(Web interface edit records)
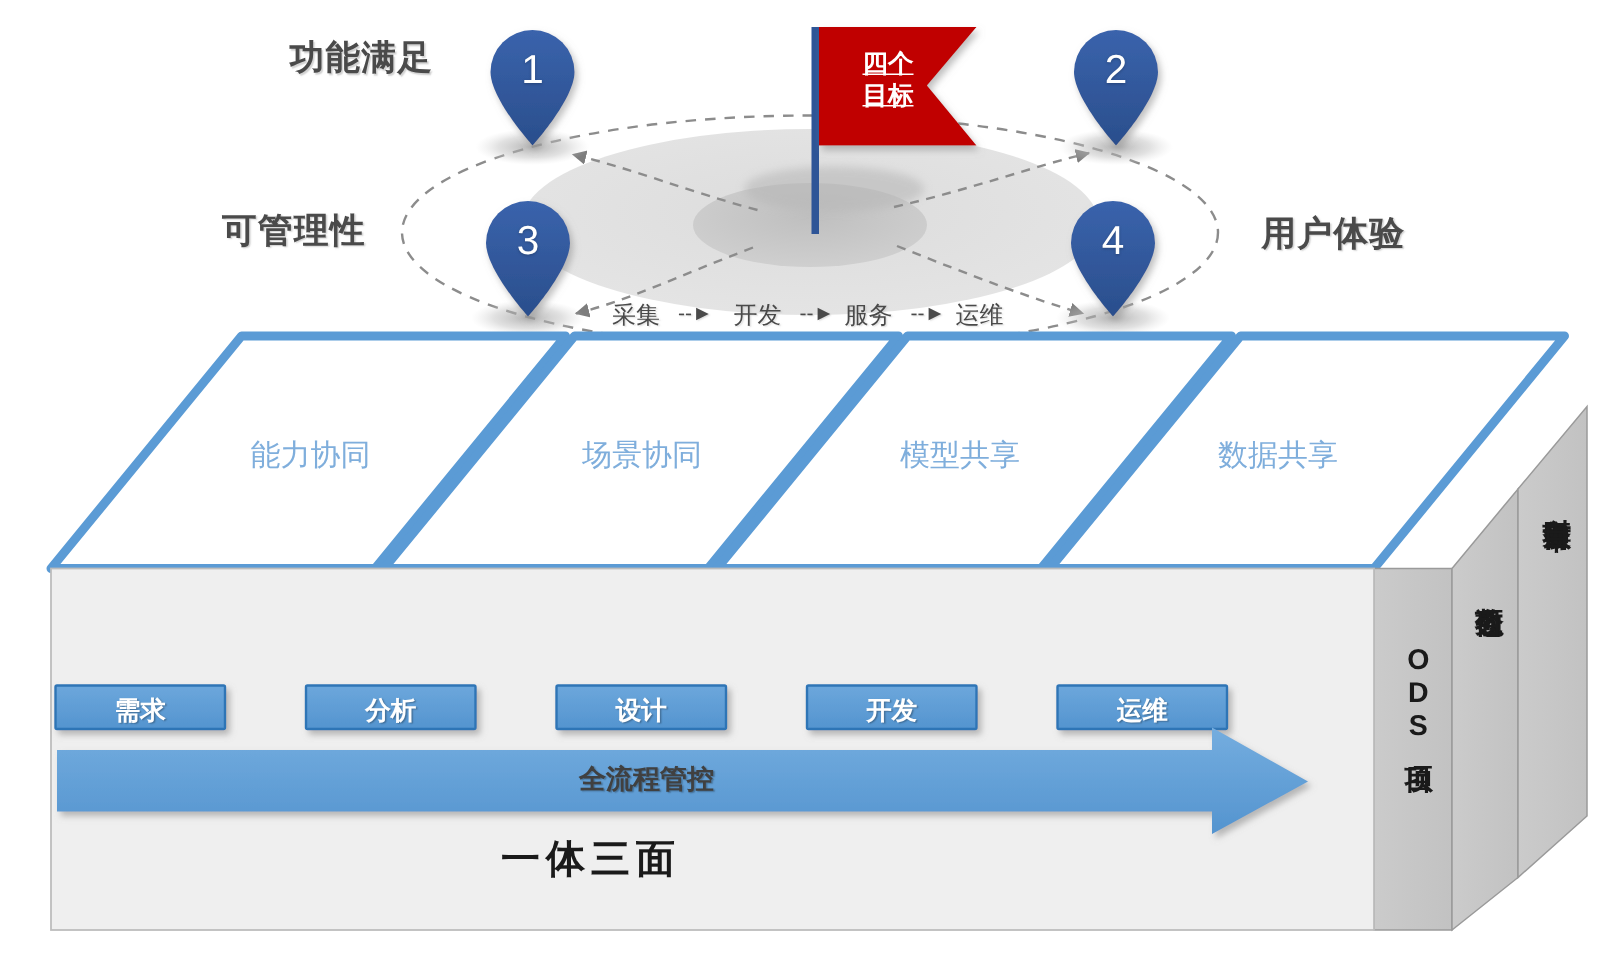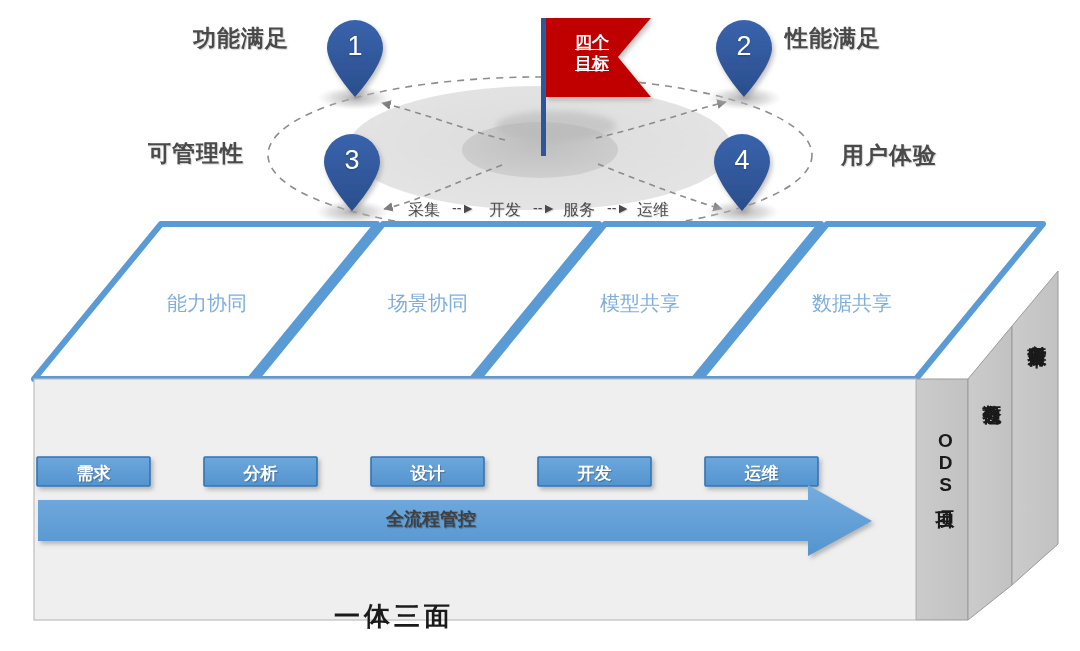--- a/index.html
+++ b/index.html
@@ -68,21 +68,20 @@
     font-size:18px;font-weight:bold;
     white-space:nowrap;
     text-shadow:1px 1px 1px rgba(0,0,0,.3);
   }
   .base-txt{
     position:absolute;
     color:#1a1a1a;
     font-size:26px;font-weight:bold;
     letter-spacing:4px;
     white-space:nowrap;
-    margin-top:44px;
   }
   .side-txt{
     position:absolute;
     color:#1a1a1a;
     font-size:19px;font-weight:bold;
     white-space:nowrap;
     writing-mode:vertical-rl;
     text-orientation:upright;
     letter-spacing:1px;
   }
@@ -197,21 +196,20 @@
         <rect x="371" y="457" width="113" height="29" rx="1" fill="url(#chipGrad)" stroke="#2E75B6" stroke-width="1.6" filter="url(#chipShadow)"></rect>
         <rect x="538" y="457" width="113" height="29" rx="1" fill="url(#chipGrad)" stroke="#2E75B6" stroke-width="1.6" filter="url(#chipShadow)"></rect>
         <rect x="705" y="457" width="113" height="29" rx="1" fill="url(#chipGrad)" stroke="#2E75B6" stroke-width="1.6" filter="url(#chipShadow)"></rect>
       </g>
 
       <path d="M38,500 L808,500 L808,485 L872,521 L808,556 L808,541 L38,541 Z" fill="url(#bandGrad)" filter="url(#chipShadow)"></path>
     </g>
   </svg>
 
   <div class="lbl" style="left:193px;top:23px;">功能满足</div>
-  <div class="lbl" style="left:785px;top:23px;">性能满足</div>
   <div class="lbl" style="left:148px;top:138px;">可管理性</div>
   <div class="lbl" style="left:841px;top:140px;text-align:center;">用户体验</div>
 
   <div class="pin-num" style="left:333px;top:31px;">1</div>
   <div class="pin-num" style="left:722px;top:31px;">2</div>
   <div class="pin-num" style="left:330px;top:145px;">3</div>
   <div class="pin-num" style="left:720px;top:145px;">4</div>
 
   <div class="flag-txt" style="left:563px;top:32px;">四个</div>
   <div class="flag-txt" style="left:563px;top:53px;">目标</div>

### DIRECTIONS FOR THIS TASK
Please output every record above exactly as written, leaving out the pictures.

### TASK OUTPUT
--- a/index.html
+++ b/index.html
@@ -68,21 +68,20 @@
     font-size:18px;font-weight:bold;
     white-space:nowrap;
     text-shadow:1px 1px 1px rgba(0,0,0,.3);
   }
   .base-txt{
     position:absolute;
     color:#1a1a1a;
     font-size:26px;font-weight:bold;
     letter-spacing:4px;
     white-space:nowrap;
-    margin-top:44px;
   }
   .side-txt{
     position:absolute;
     color:#1a1a1a;
     font-size:19px;font-weight:bold;
     white-space:nowrap;
     writing-mode:vertical-rl;
     text-orientation:upright;
     letter-spacing:1px;
   }
@@ -197,21 +196,20 @@
         <rect x="371" y="457" width="113" height="29" rx="1" fill="url(#chipGrad)" stroke="#2E75B6" stroke-width="1.6" filter="url(#chipShadow)"></rect>
         <rect x="538" y="457" width="113" height="29" rx="1" fill="url(#chipGrad)" stroke="#2E75B6" stroke-width="1.6" filter="url(#chipShadow)"></rect>
         <rect x="705" y="457" width="113" height="29" rx="1" fill="url(#chipGrad)" stroke="#2E75B6" stroke-width="1.6" filter="url(#chipShadow)"></rect>
       </g>
 
       <path d="M38,500 L808,500 L808,485 L872,521 L808,556 L808,541 L38,541 Z" fill="url(#bandGrad)" filter="url(#chipShadow)"></path>
     </g>
   </svg>
 
   <div class="lbl" style="left:193px;top:23px;">功能满足</div>
-  <div class="lbl" style="left:785px;top:23px;">性能满足</div>
   <div class="lbl" style="left:148px;top:138px;">可管理性</div>
   <div class="lbl" style="left:841px;top:140px;text-align:center;">用户体验</div>
 
   <div class="pin-num" style="left:333px;top:31px;">1</div>
   <div class="pin-num" style="left:722px;top:31px;">2</div>
   <div class="pin-num" style="left:330px;top:145px;">3</div>
   <div class="pin-num" style="left:720px;top:145px;">4</div>
 
   <div class="flag-txt" style="left:563px;top:32px;">四个</div>
   <div class="flag-txt" style="left:563px;top:53px;">目标</div>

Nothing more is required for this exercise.